Task details - Please copy exactly the line that contains "margin-top: 48px ->" and every line after it through the end of the records, leaving the pictures out.
-------- Material for this exercise --------
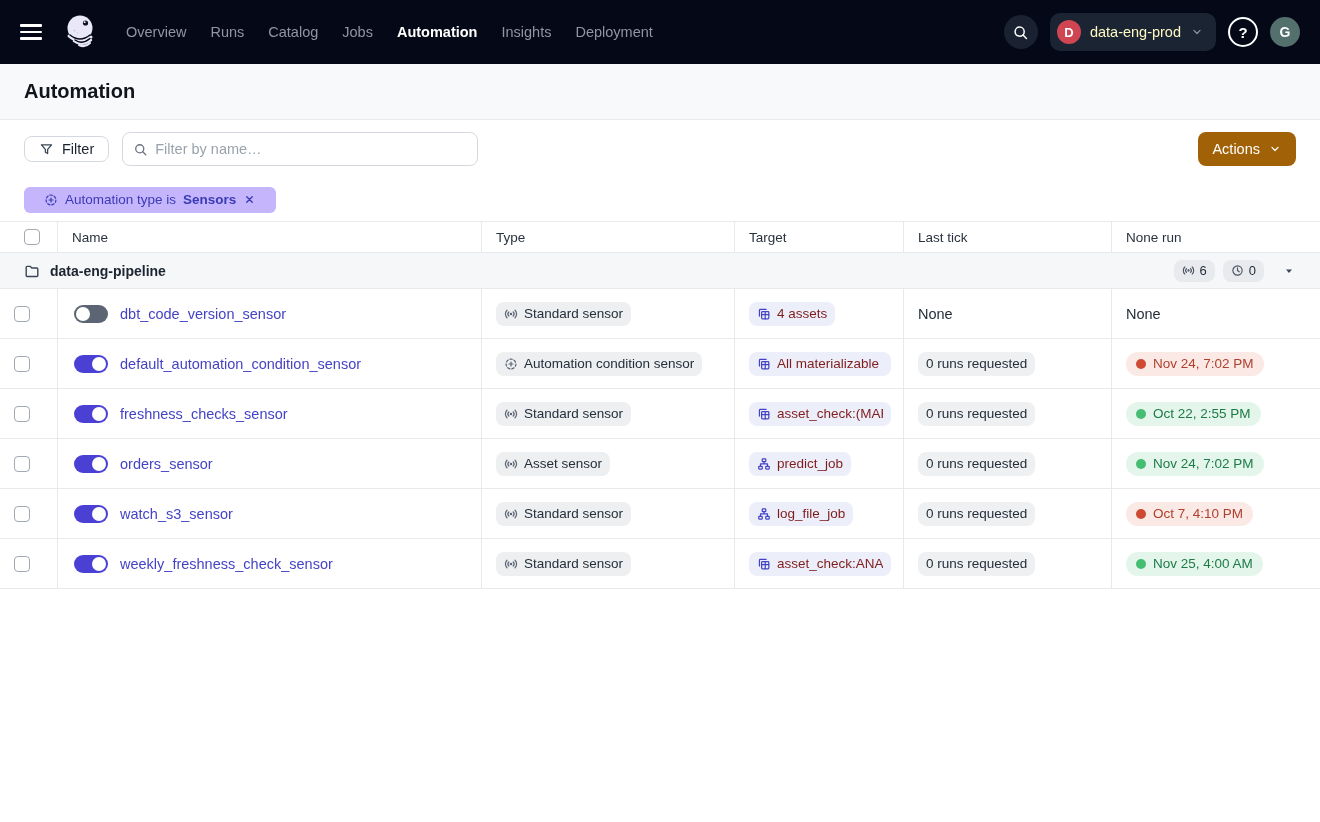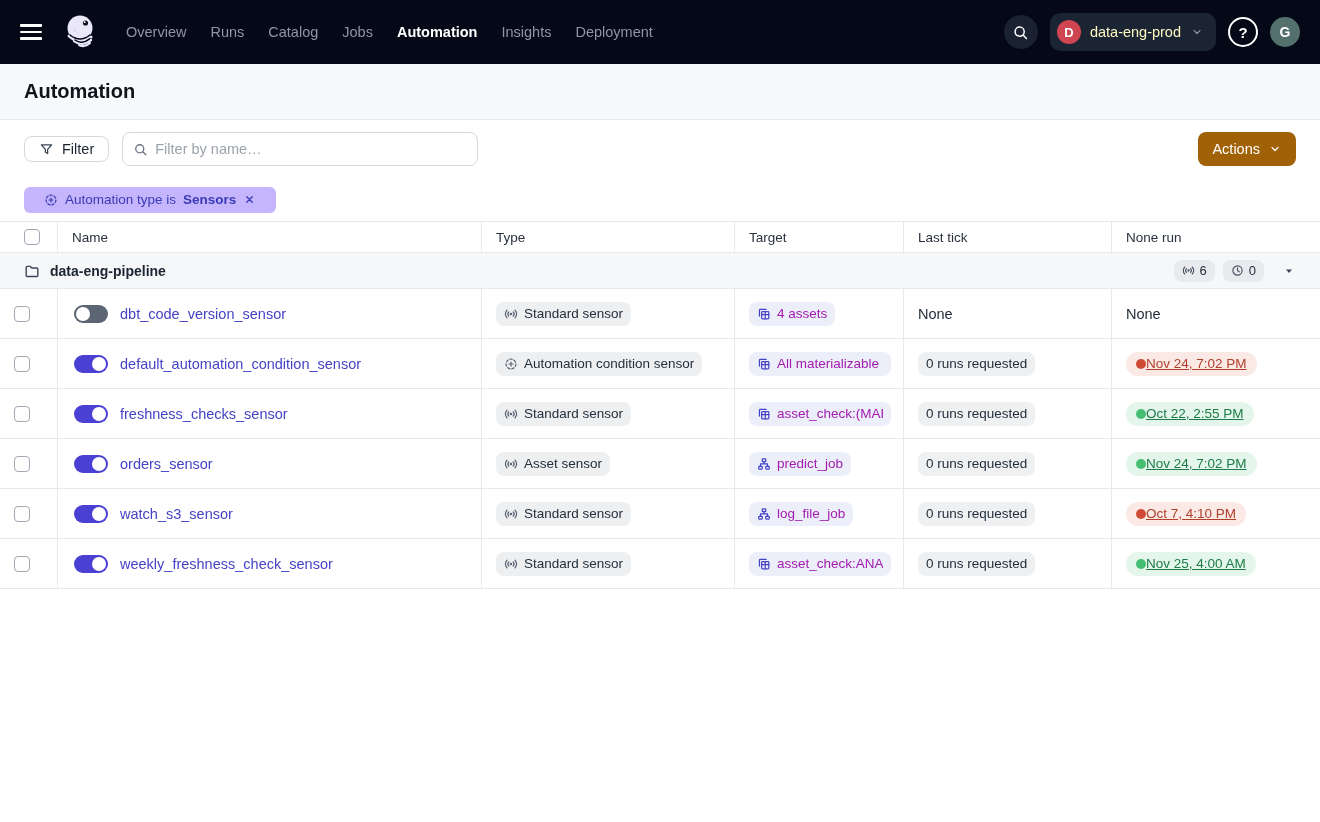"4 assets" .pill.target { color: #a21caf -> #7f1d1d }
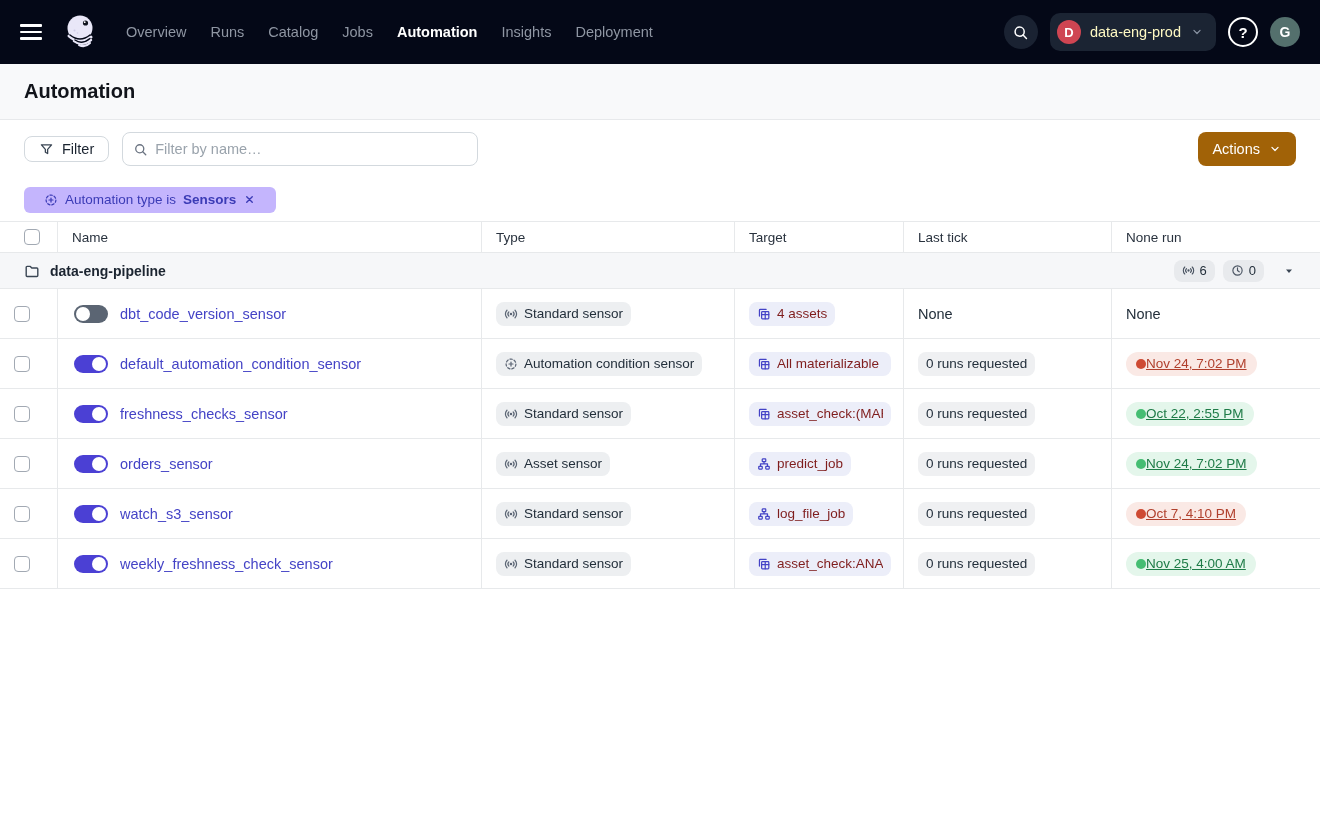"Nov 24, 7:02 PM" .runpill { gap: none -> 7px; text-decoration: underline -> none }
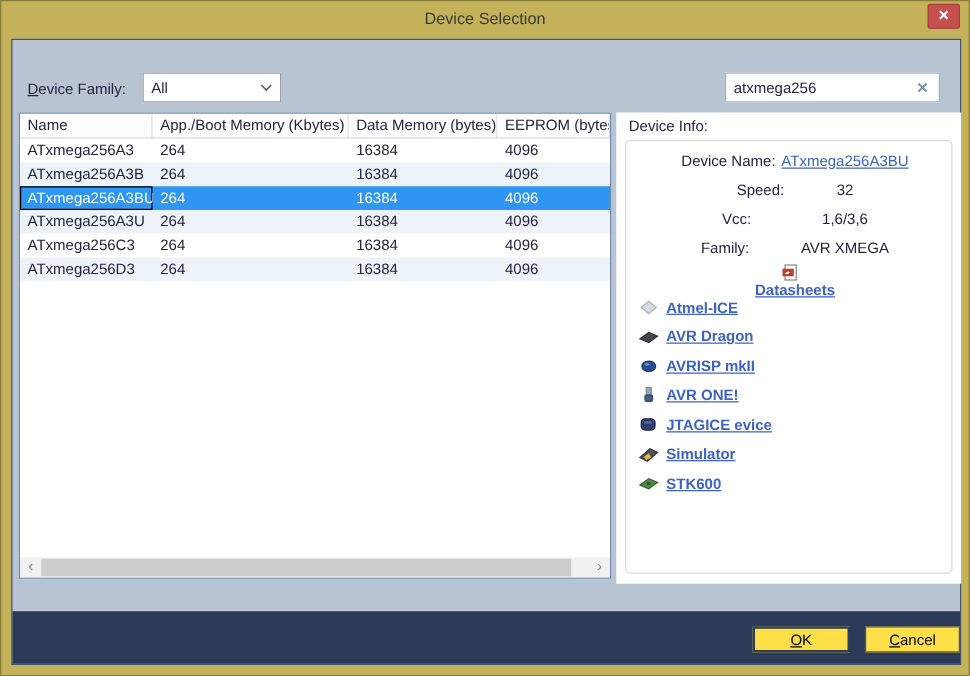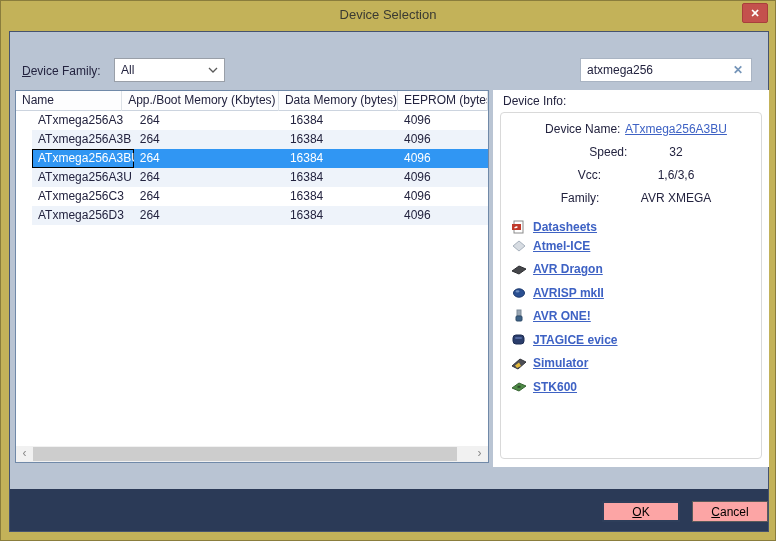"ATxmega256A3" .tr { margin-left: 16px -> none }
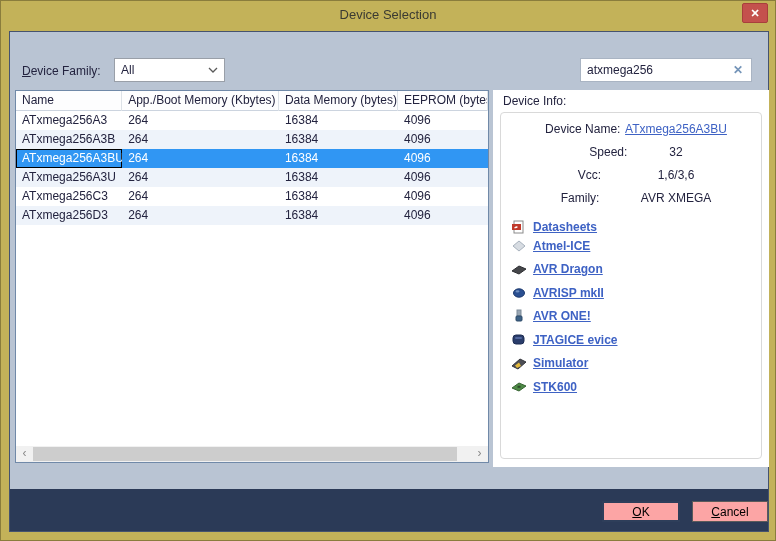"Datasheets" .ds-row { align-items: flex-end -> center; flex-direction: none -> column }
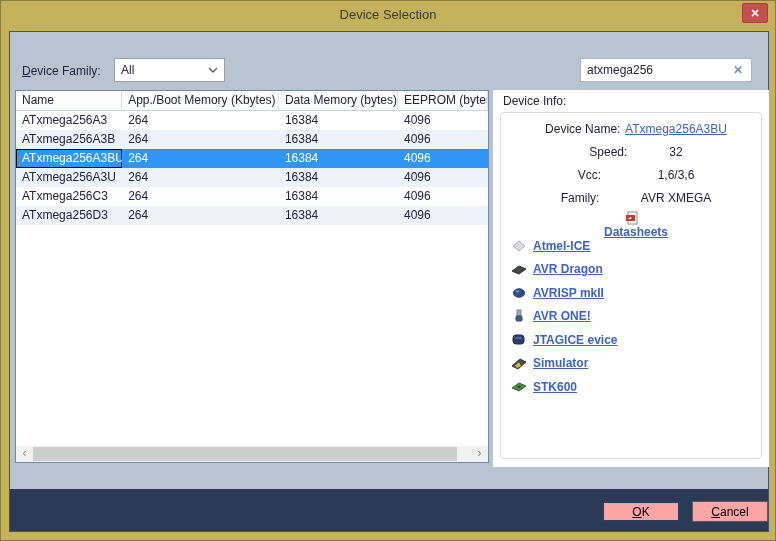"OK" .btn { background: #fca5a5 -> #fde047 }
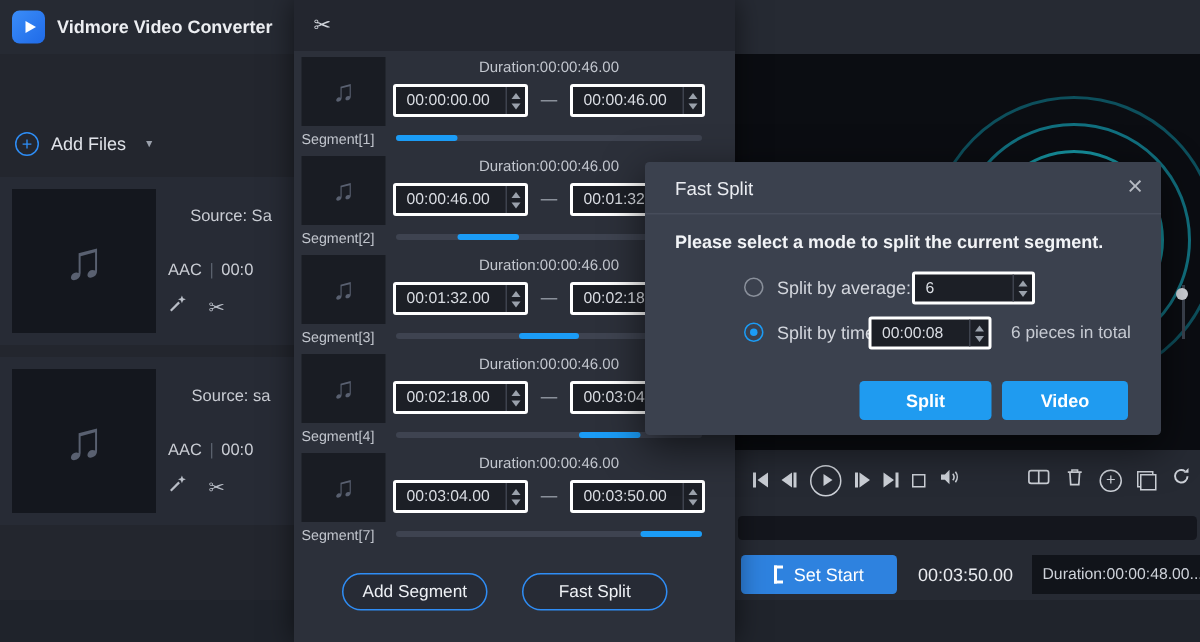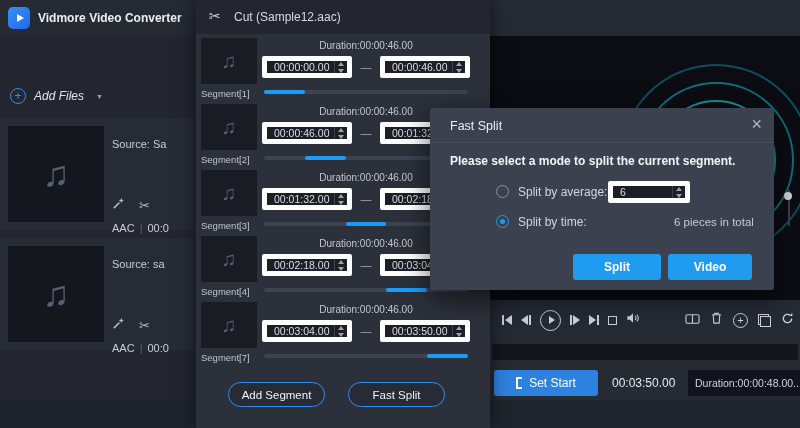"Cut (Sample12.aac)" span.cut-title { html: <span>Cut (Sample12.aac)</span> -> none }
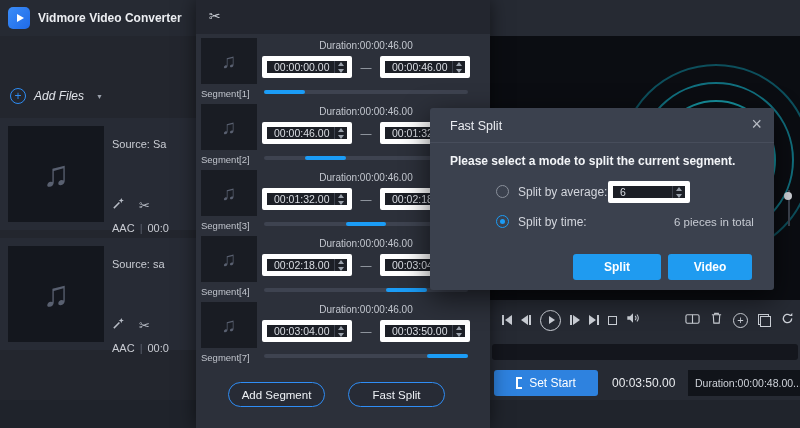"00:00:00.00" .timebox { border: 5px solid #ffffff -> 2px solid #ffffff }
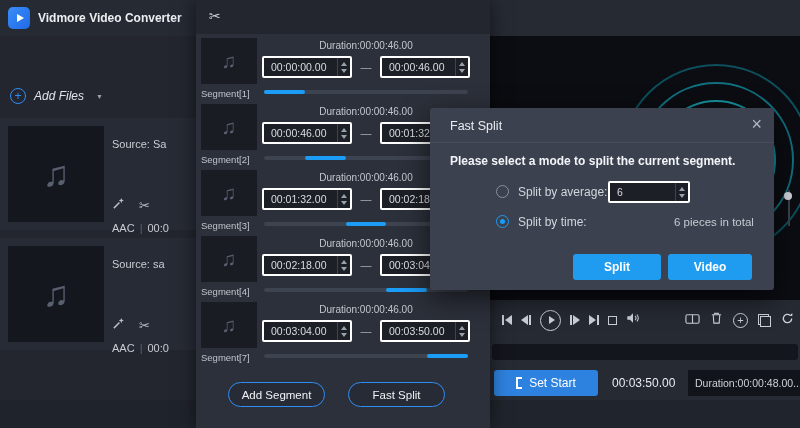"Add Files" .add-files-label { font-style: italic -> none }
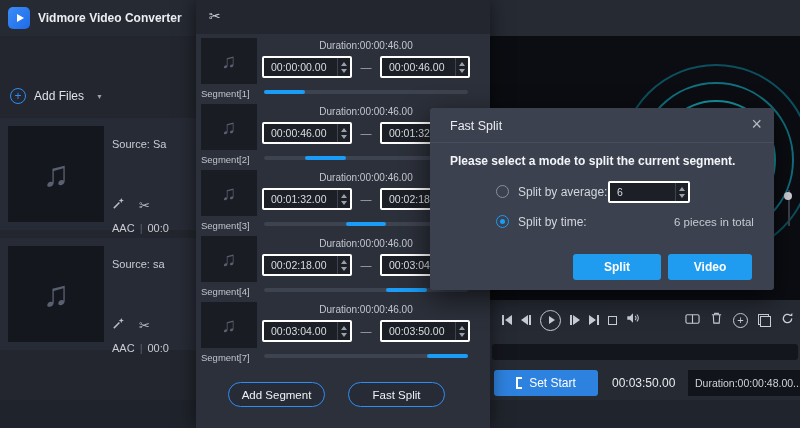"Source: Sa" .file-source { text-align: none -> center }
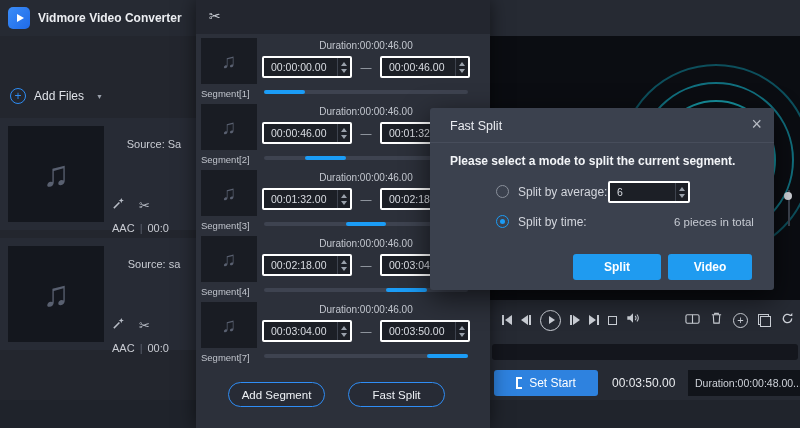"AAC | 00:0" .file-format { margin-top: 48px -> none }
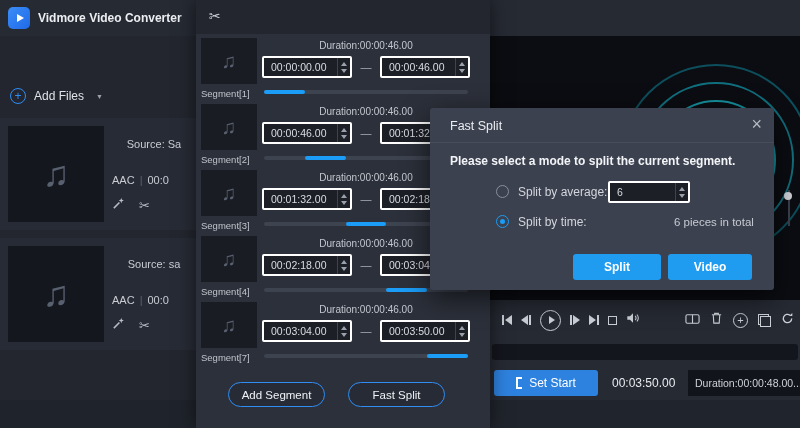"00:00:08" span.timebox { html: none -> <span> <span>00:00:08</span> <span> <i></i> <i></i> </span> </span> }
--------
Written response -
"AAC | 00:0" .file-format { margin-top: 48px -> none }
"00:00:08" span.timebox { html: none -> <span> <span>00:00:08</span> <span> <i></i> <i></i> </span> </span> }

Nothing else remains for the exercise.